Она была непохожа на мою. Она вообще не годилась для того, чтобы чистить зубы. По форме — как щетка для ногтей. Пан Хенрик полировал ею странный предмет, который затем споласкивал под краном и засовывал в рот.
— У тебя пока таких нет? У тебя еще все свои, да, малыш?
А вот у пана Леона имелись такие же. Искусственные зубы. Когда в них не было нужды, пан Леон держал их в стакане. Он даже с паном Абрамом умел ссориться без зубов. Пан Леон рассказывал, что настоящие зубы выпали у него во время войны, в Сибири. До войны пан Леон сидел с дедом во Вронках. В одной камере. Недолго — хотя оба получили по нескольку лет, — так как заключенных часто переводили из камеры в камеру, чтобы не успевали друг к другу привыкнуть. Они много разговаривали. Верные товарищи, несгибаемые, идейные, преданные делу. На таких можно положиться даже в самые тяжелые периоды, во время тайной операции, такие не сдадут на следствии, не изменят партии. После войны, когда дедушки уже не было, потому что он погиб, пана Леона командировали в Люблин в качестве агитатора. Он писал там статьи, отчеты. Видимо, им были недовольны, потому что вскоре перевели в другое место. Дочь пана Леона уехала в Швецию, так же, как сын пана Абрама и дети пани Гуты и адвоката, с которым я ходил на пляж, и дочка пани Ани, которая привезла мне из Стокгольма мой первый ночной горшок.
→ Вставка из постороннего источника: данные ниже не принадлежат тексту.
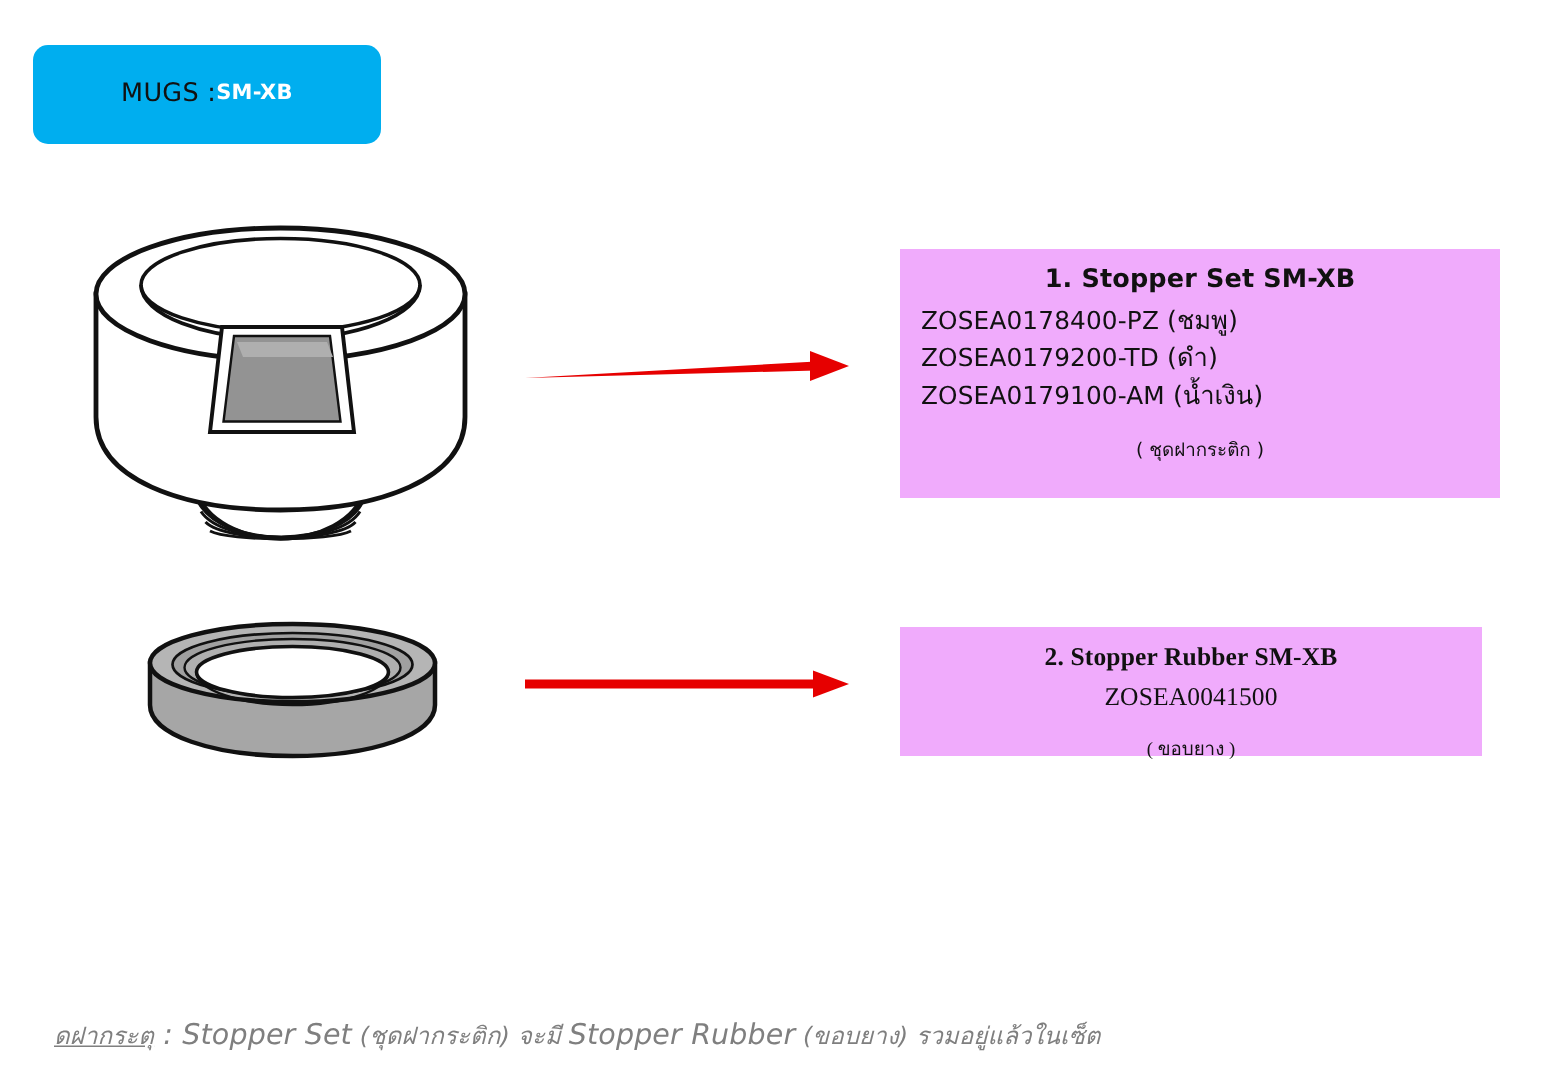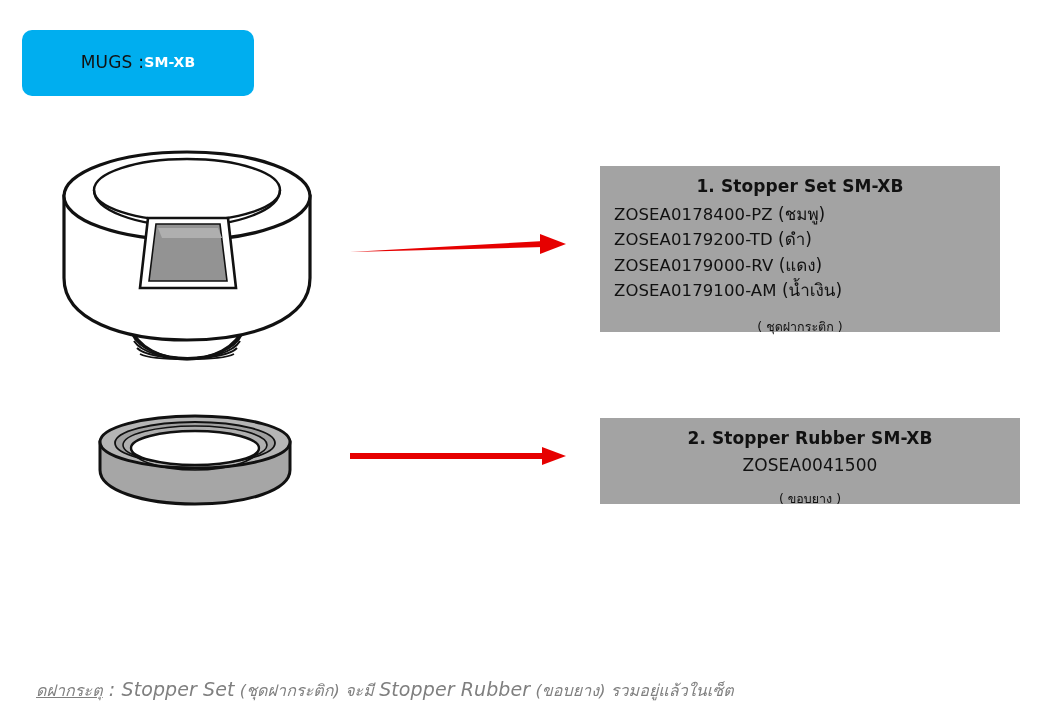--- a/index.html
+++ b/index.html
@@ -52,35 +52,36 @@
   #rubber-illustration  { left: 92px; top: 412px; }
 
   
   .arrow { position: absolute; }
   #arrow-1 { left: 348px; top: 232px; }
   #arrow-2 { left: 348px; top: 444px; }
 
   
   .info-box {
     position: absolute;
-    background: #a3a3a3;
+    background: #f0abfc;
     box-sizing: border-box;
     padding: 8px 14px 10px 14px;
   }
   #info-box-1 {
     left: 600px;
     top: 166px;
     width: 400px;
     height: 166px;
   }
   #info-box-2 {
     left: 600px;
     top: 418px;
-    width: 420px;
+    width: 388px;
     height: 86px;
+    font-family: Liberation Serif, serif;
   }
   .box-title {
     text-align: center;
     font-size: 17px;
     font-weight: 600;
     color: #111111;
     margin: 2px 0 6px 0;
     letter-spacing: 0.1px;
   }
   .part-line {
@@ -206,24 +207,20 @@
   <div class="box-title">1. Stopper Set SM-XB</div>
   <div class="part-line">
     <span>ZOSEA0178400-PZ</span>
     <span class="thai">(ชมพู)</span>
   </div>
   <div class="part-line">
     <span>ZOSEA0179200-TD</span>
     <span class="thai">(ดำ)</span>
   </div>
   <div class="part-line">
-    <span>ZOSEA0179000-RV</span>
-    <span class="thai">(แดง)</span>
-  </div>
-  <div class="part-line">
     <span>ZOSEA0179100-AM</span>
     <span class="thai">(น้ำเงิน)</span>
   </div>
   <div class="box-sub">( ชุดฝากระติก )</div>
 </div>
 
 <div class="info-box" id="info-box-2">
   <div class="box-title">2. Stopper Rubber SM-XB</div>
   <div class="box-code">ZOSEA0041500</div>
   <div class="box-sub">( ขอบยาง )</div>

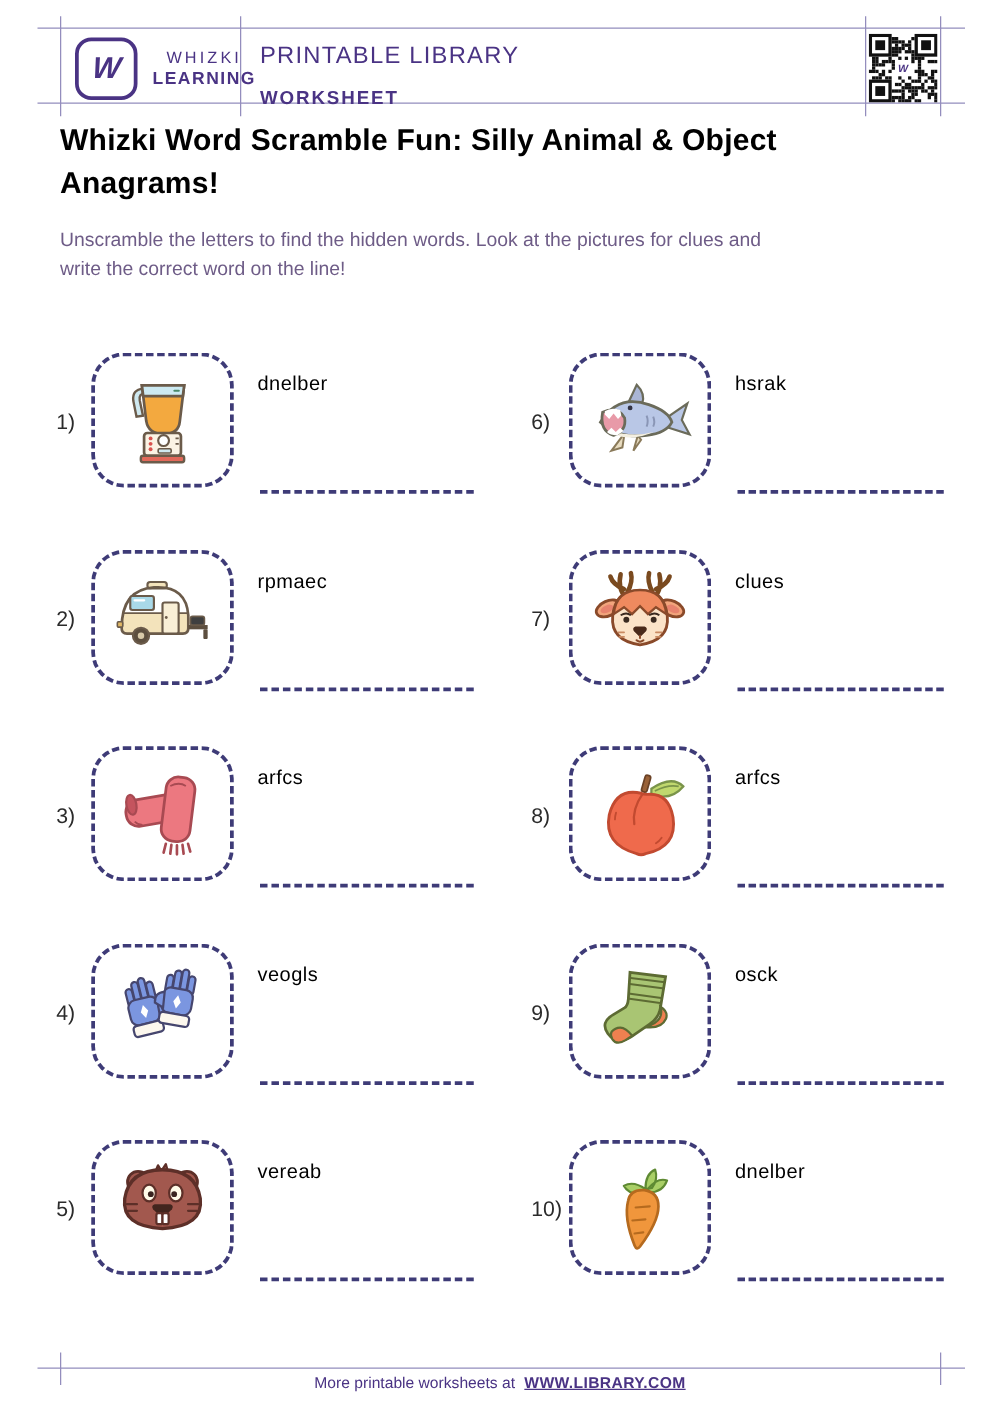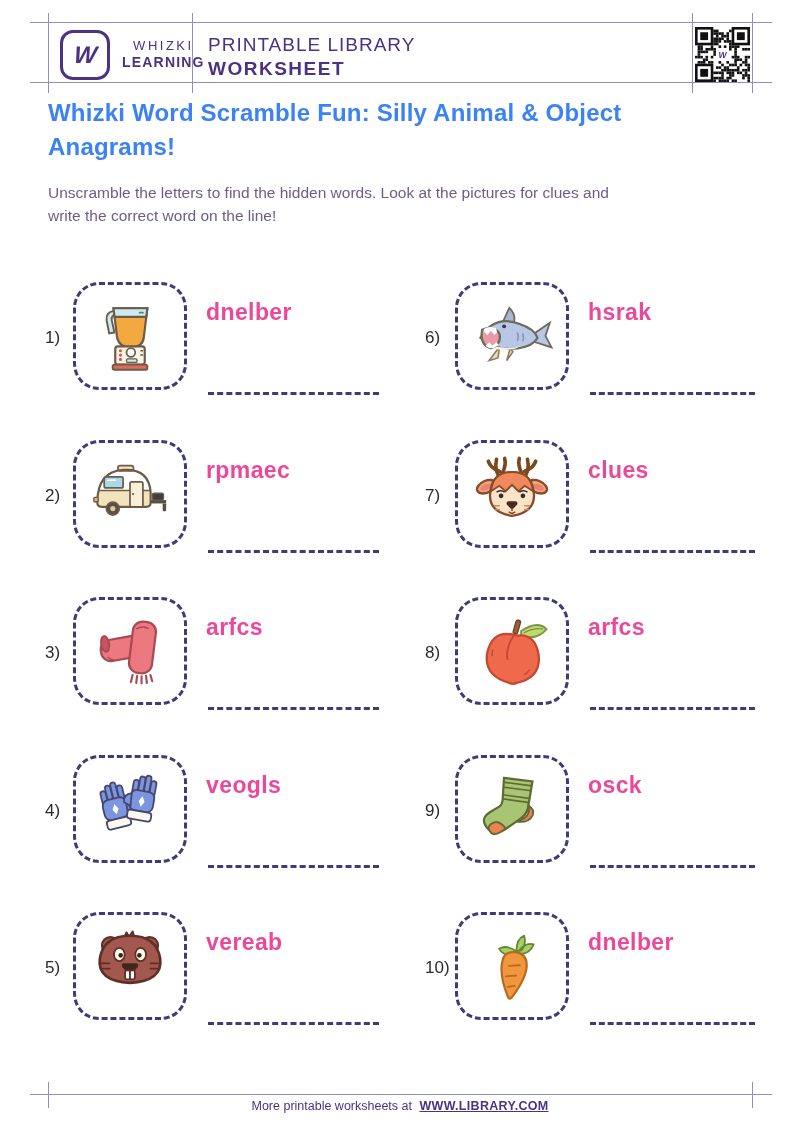--- a/index.html
+++ b/index.html
@@ -16,26 +16,26 @@
   .logo-box{
     width:44px;height:44px;border:3px solid #4A3384;border-radius:13px;
     display:flex;align-items:center;justify-content:center;
   }
   .logo-w{font-style:italic;font-weight:900;font-size:24px;color:#4A3384;transform:skewX(-6deg);}
   .brand{margin-left:12px;line-height:1.15;text-align:center;}
   .brand-1{font-size:13px;letter-spacing:2.5px;color:#4A3384;font-weight:400;}
   .brand-2{font-size:14px;letter-spacing:1.2px;color:#4A3384;font-weight:800;}
   .header-right{position:absolute;left:208px;top:33px;line-height:1.25;}
   .lib{font-size:19px;letter-spacing:1px;color:#4A3384;font-weight:400;}
-  .doctype{font-size:19px;letter-spacing:1.5px;color:#4A3384;font-weight:800;}
+  .doctype{font-size:15px;letter-spacing:1.5px;color:#4A3384;font-weight:800;margin-top:13px;}
   .qr{position:absolute;left:695px;top:27px;width:55px;height:55px;}
   
   .title{
     position:absolute;left:48px;top:96px;width:710px;
-    font-size:24px;font-weight:800;color:#3b82f6;line-height:1.42;letter-spacing:0.2px;
+    font-size:24px;font-weight:800;color:#000000;line-height:1.42;letter-spacing:0.2px;
   }
   .instructions{
     position:absolute;left:48px;top:181px;width:700px;
     font-size:15.5px;color:#6E5C87;line-height:1.5;
   }
   
   .col{position:absolute;top:282px;width:340px;}
   .col-left{left:45px;}
   .col-right{left:425px;width:336px;}
   .item{height:157.5px;display:flex;align-items:flex-start;}
@@ -44,21 +44,21 @@
     font-size:17px;font-weight:300;color:#2b2b2b;
   }
   .col-right .num{width:30px;flex:0 0 30px;}
   .imgbox{
     box-sizing:border-box;width:114px;height:108px;flex:0 0 114px;
     border:3.5px dashed #3E3B77;border-radius:26px;background:#fff;
     display:flex;align-items:center;justify-content:center;
   }
   .right{flex:1;margin-left:19px;position:relative;height:108px;}
   .word{
-    margin-top:17px;font-size:23px;font-weight:700;color:#ec4899;letter-spacing:0.4px;
+    margin-top:17px;font-size:16px;font-weight:400;color:#000000;letter-spacing:0.4px;
   }
   .answer-line{
     position:absolute;top:110px;left:2px;right:6px;height:0;
     border-top:3px dashed #3E3B77;
   }
   
   .footer{
     position:absolute;left:0;top:1099px;width:800px;text-align:center;
     font-size:12.5px;color:#4A3384;
   }

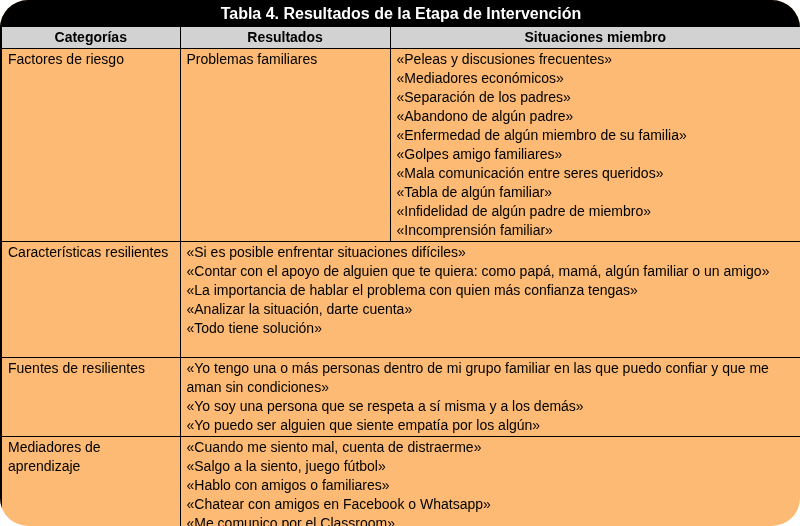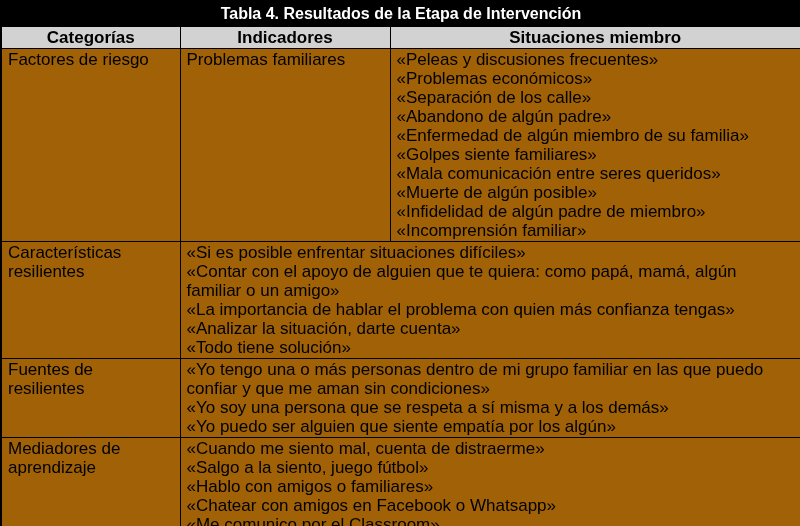--- a/index.html
+++ b/index.html
@@ -6,35 +6,36 @@
     margin: 0;
     padding: 0;
     background: #ffffff;
     font-family: "Liberation Sans", sans-serif;
     color: #000000;
   }
   .page {
     width: 800px;
     height: 526px;
     box-sizing: border-box;
-    background: #a16207;
+    background: #fdba74;
     overflow: hidden;
+    border-radius: 28px;
   }
   table.results {
     width: 800px;
     border-collapse: collapse;
     table-layout: fixed;
     border: 2px solid #000000;
   }
   table.results th,
   table.results td {
     border: 1px solid #000000;
     vertical-align: top;
     box-sizing: border-box;
-    font-size: 17px;
+    font-size: 14px;
     line-height: 19px;
     padding: 1px 6px;
     overflow: hidden;
   }
   tr.title-row th {
     background: #000000;
     color: #ffffff;
     font-weight: bold;
     font-size: 16px;
     text-align: center;
@@ -70,37 +71,37 @@
       <col style="width:179px">
       <col style="width:210px">
       <col style="width:411px">
     </colgroup>
     <thead>
       <tr class="title-row">
         <th colspan="3">Tabla 4. Resultados de la Etapa de Intervención</th>
       </tr>
       <tr class="header-row">
         <th>Categorías</th>
-        <th>Indicadores</th>
+        <th>Resultados</th>
         <th>Situaciones miembro</th>
       </tr>
     </thead>
     <tbody>
       <tr class="row-1">
         <td>Factores de riesgo</td>
         <td class="indicator-cell">Problemas familiares</td>
         <td>
             <div class="line">«Peleas y discusiones frecuentes»</div>
-            <div class="line">«Problemas económicos»</div>
-            <div class="line">«Separación de los calle»</div>
+            <div class="line">«Mediadores económicos»</div>
+            <div class="line">«Separación de los padres»</div>
             <div class="line">«Abandono de algún padre»</div>
             <div class="line">«Enfermedad de algún miembro de su familia»</div>
-            <div class="line">«Golpes siente familiares»</div>
+            <div class="line">«Golpes amigo familiares»</div>
             <div class="line">«Mala comunicación entre seres queridos»</div>
-            <div class="line">«Muerte de algún posible»</div>
+            <div class="line">«Tabla de algún familiar»</div>
             <div class="line">«Infidelidad de algún padre de miembro»</div>
             <div class="line">«Incomprensión familiar»</div>
           </td>
       </tr>
       <tr class="row-2">
         <td>Características resilientes</td>
         <td colspan="2">
             <div class="line">«Si es posible enfrentar situaciones difíciles»</div>
             <div class="line">«Contar con el apoyo de alguien que te quiera: como papá, mamá, algún familiar o un amigo»</div>
             <div class="line">«La importancia de hablar el problema con quien más confianza tengas»</div>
— Молодежь разбежалась по свету, одни старики тут остались, — говорил пан Абрам.
Пан Абрам потерял во время войны всех родных. В лагерях и в гетто. Остался только сын пана Абрама, больше никого. Он был маленьким, так что его удалось где-то спрятать. В деревне. У добрых людей. И вот этот сын потом уехал. А пан Абрам остался.
— Кто-то должен присмотреть за костями, — повторял он твердо.
У пана Абрама не было родных, и у пана Леона не было. Доктор Кан потерял жену давно, кажется, тоже во время войны. Пан Хаим тоже был одинокий. У пани Течи был муж, он тогда уже умер. Мужа пани Ирены убили, а сына расстреляли в Кракове, где он скрывался. Доктор Каминьская бежала из гетто, в Варшаве, вместе с сестрой, они раздобыли арийские документы, раньше у них была другая фамилия. Не знаю, чем они занимались до конца войны. Пан Бялер был у партизан, советских, так что вернулся уже после войны. У него в бедре застряла пуля, и он слегка хромал. Из-за этой пули он в свое время получил компенсацию и надбавку к пенсии, ветеранскую. На лацкане светлой армейской куртки пан Бялер носил миниатюру ордена. За отвагу. У пани Марыси был на руке номер, освенцимский, с внутренней стороны, так что не всегда видно. Но однажды мне удалось его разглядеть: мы сидели в саду, и пани Марыся была в летнем радостно-цветастом платье. Она вовсе не стеснялась своего номера, но не позволяла его касаться, хотя меня так и подмывало. Я хотел узнать, как он сделан. Темные точки где-то внутри кожи или что? Немцы делали такие номера тем, кто попадал в лагерь. Больше от пани Марыси ничего невозможно было добиться. Кажется, она никогда никому не рассказывала о том, что пережила в этом лагере.